It would be a much healthier state of affairs if a number of bankers had gone to prison for their crimes that contributed to the Crash of 2008.

JP Morgan is one of the great criminal enterprises of all time. That’s not a rant or an opinion, they’ve actually pleaded guilty to crimes, and have deferred prosecution agreements. One’s enough to make you a criminal, but given the number and scale of the enterprise it makes it one of the great criminal enterprises of all time.

Jamie Dimon is hailed as a hero for his stockholders, but if you give me zero interest rates, underpriced insurance, unlimited derivatives, implied government guarantee and “too big to fail” then I can make $16 billion too. A trained monkey can make $16 billion. There’s no talent there.

Max points out that the most prudent thing to have done at the time of the Crash of 2008 would have been to exercize the rule of law.

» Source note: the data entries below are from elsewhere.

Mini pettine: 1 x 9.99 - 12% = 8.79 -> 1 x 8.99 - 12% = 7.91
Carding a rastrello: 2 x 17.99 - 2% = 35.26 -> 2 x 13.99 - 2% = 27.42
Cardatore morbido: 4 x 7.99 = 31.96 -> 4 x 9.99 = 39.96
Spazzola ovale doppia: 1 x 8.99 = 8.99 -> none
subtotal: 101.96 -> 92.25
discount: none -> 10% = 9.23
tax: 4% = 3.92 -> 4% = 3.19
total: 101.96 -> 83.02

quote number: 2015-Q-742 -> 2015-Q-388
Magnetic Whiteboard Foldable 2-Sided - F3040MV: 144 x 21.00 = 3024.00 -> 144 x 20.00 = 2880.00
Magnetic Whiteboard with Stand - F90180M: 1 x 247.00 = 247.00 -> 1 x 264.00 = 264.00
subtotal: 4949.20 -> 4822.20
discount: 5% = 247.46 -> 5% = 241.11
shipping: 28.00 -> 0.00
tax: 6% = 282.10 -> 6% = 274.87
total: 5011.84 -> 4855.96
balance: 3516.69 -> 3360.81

Jim agrees. Bankers don’t save the system; they save themselves. They saved themselves in 1998 with the Long Term Capital (LTC)  bailout. Jim negotiated that bailout.

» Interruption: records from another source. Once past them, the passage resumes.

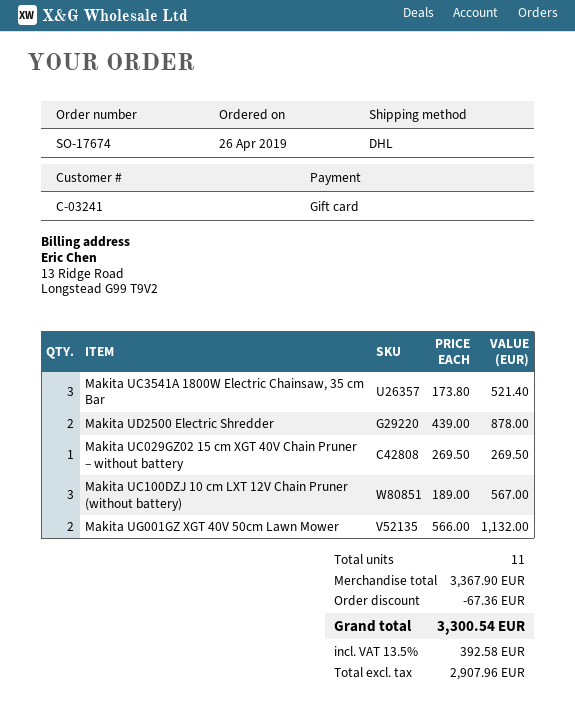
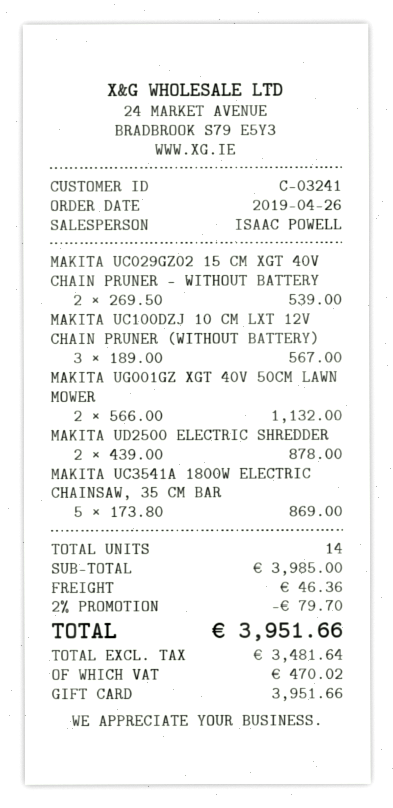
Makita UC3541A 1800W Electric Chainsaw, 35 cm Bar: 3 x 173.80 = 521.40 -> 5 x 173.80 = 869.00
Makita UC029GZ02 15 cm XGT 40V Chain Pruner – without battery: 1 x 269.50 = 269.50 -> 2 x 269.50 = 539.00
total quantity: 11 -> 14
subtotal: 3367.90 -> 3985.00
discount: 67.36 -> 79.70
shipping: none -> 46.36
net: 2907.96 -> 3481.64
tax: 392.58 -> 470.02
total: 3300.54 -> 3951.66

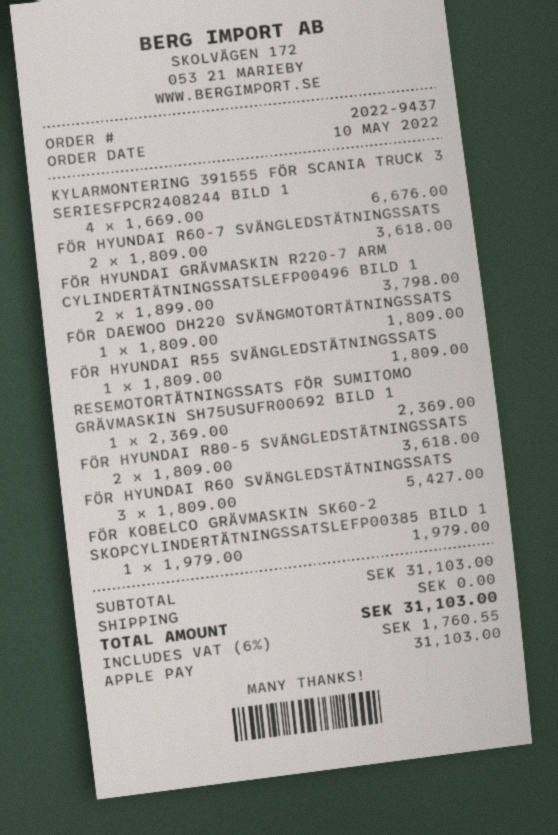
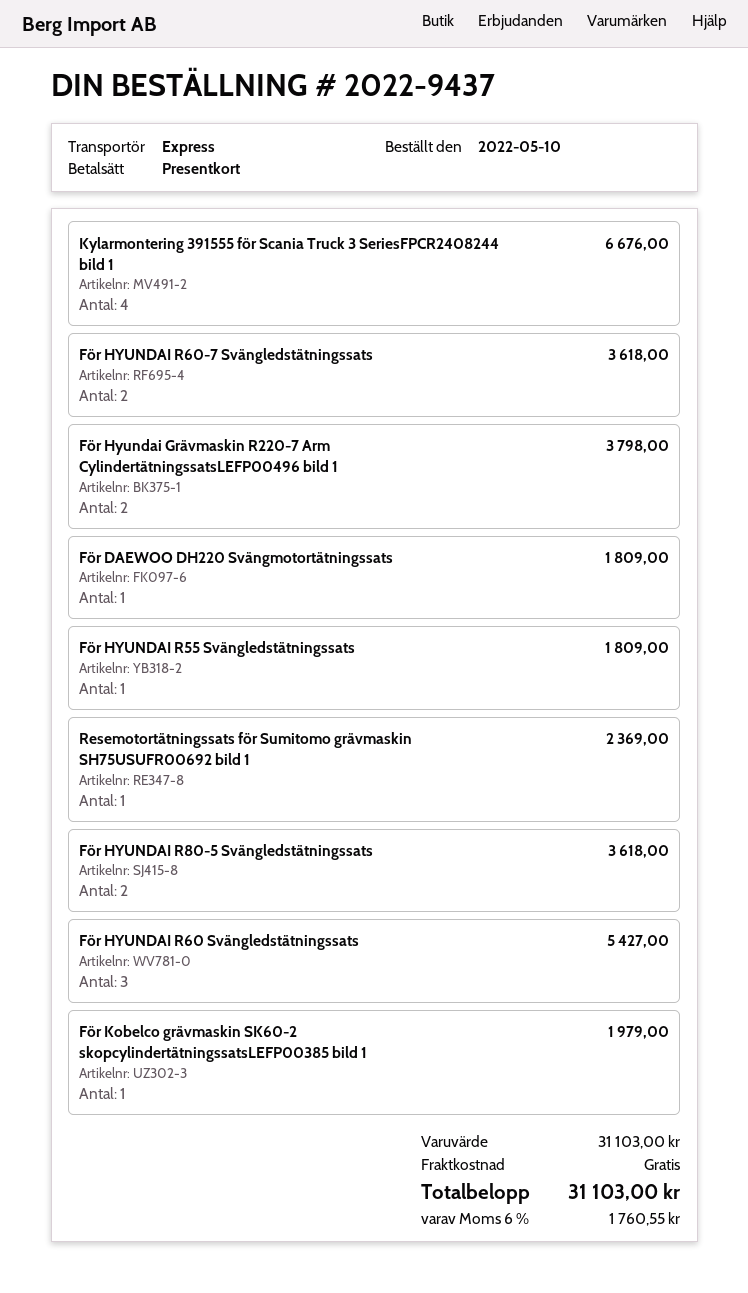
payment method: Apple Pay -> gift card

The banks bailed out LTC, but they weren’t saving LTC, they were saving themselves from the losses that would have arisen if LTC had gone out of business.

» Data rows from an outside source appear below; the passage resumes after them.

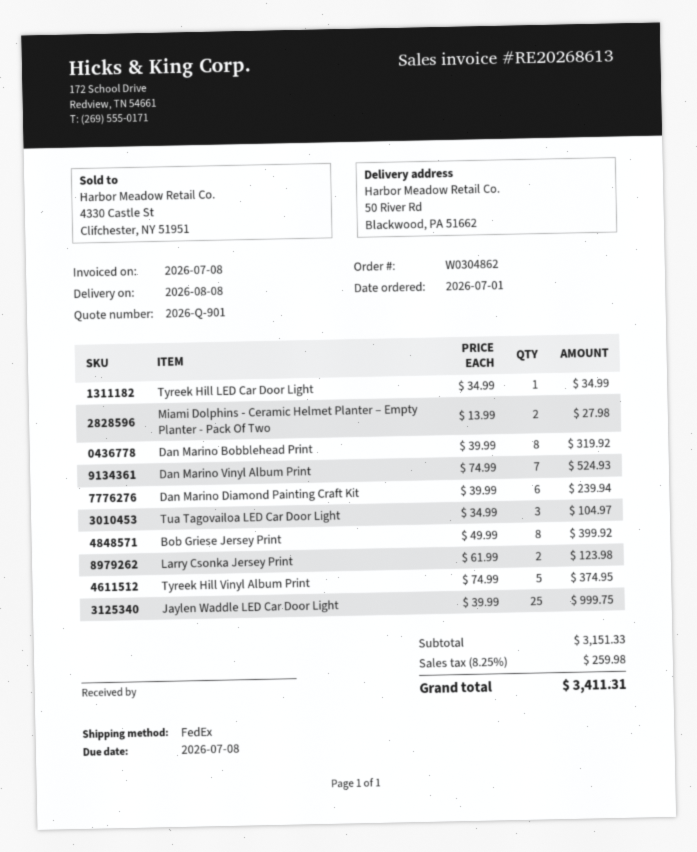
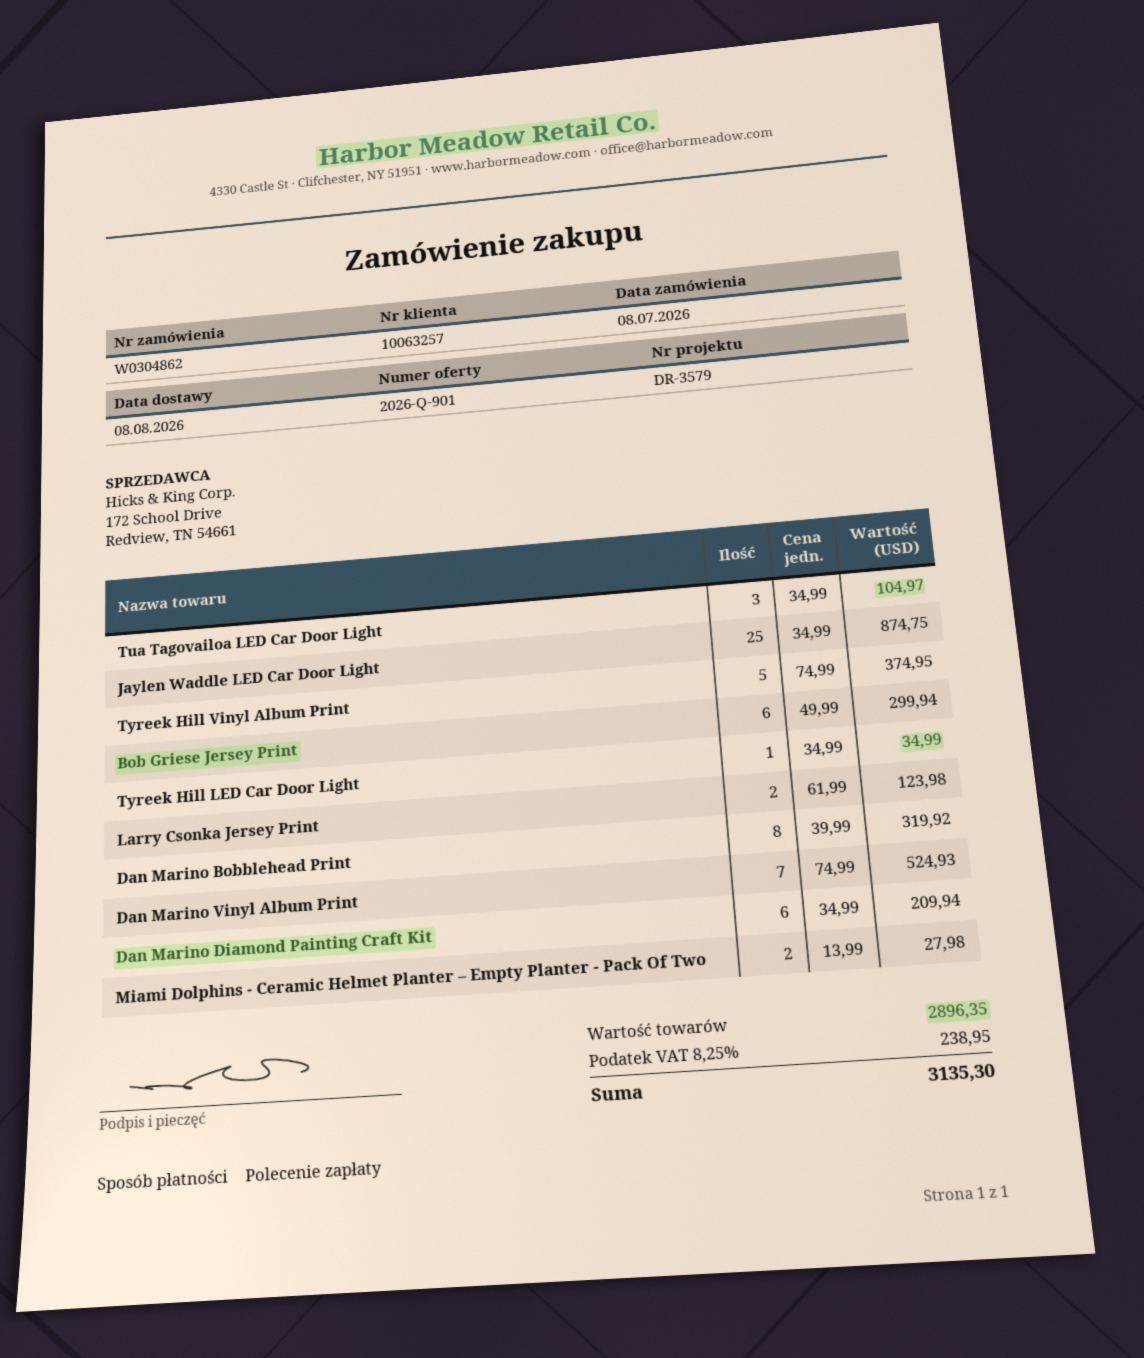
order date: 2026-07-01 -> 2026-07-08
Dan Marino Diamond Painting Craft Kit: 6 x 39.99 = 239.94 -> 6 x 34.99 = 209.94
Bob Griese Jersey Print: 8 x 49.99 = 399.92 -> 6 x 49.99 = 299.94
Jaylen Waddle LED Car Door Light: 25 x 39.99 = 999.75 -> 25 x 34.99 = 874.75
subtotal: 3151.33 -> 2896.35
tax: 8.25% = 259.98 -> 8.25% = 238.95
total: 3411.31 -> 3135.30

LTC stayed in business with the banks’ money, but the banks took over their balance sheet and saved themselves.

The same thing happened in the 2008 crisis — the bankers saved themselves. The bankers woke up in late 2009 and said, “We can’t believe it. We still have our jobs, our multi-million dollar bonuses, and nothing bad happened to us. We can start this over again!” Which they promptly did.

There was no accountability at all.

This is part of what’s called a loss of confidence in the system.

Timothy Geithner, the Secretary of the Treasury at the time, intervened with the Justice Department and told them not to prosecute. Geithner said that confidence is fragile, and if we have public criminal prosecutions of these leading bankers then it will undermine confidence and maybe start the crisis all over again.

What business does the Treasury Department have telling the Justice Department not to follow the rule of law?

But that’s what happened.

The bankers saved themselves.


In the 1920s bankers realized they could make garbage loans (high risk), package them as securities, and sell them to their customers, leaving the customers with the losses.

In 1933 – 1934 the Congress said, “Okay, from now on you can take deposits and make loans or you can originate and underwrite securities. But you can’t do both. There’s a conflict of interest if you do both.”

That was the law for 65 years. All the way up to 1999.

Suddenly in 1999 the Congress decided that they were smarter than the Congress in 1934, and they repealed the law. It was under Bill Clinton but it was both parties.

Now, Stacy points out, Bernie Sanders said we need to re-instate Glass Steagall and Hillary Clinton replied it was absurd and not possible.

Jim notes that HIllary Clinton is in the pocket of the banks.

Repealing the Act is possible.

The original Glass-Steagall Act (also called The Banking Act of 1933) was only 5 or 6 pages.

Dodd Frank, which repealed it in 1999, was about 2,000 pages.

Glass-Steagall just said, “You can take deposits and make loans or you can underwrite securities. You can’t do both.”

It didn’t say a lot more than that but it was very effective.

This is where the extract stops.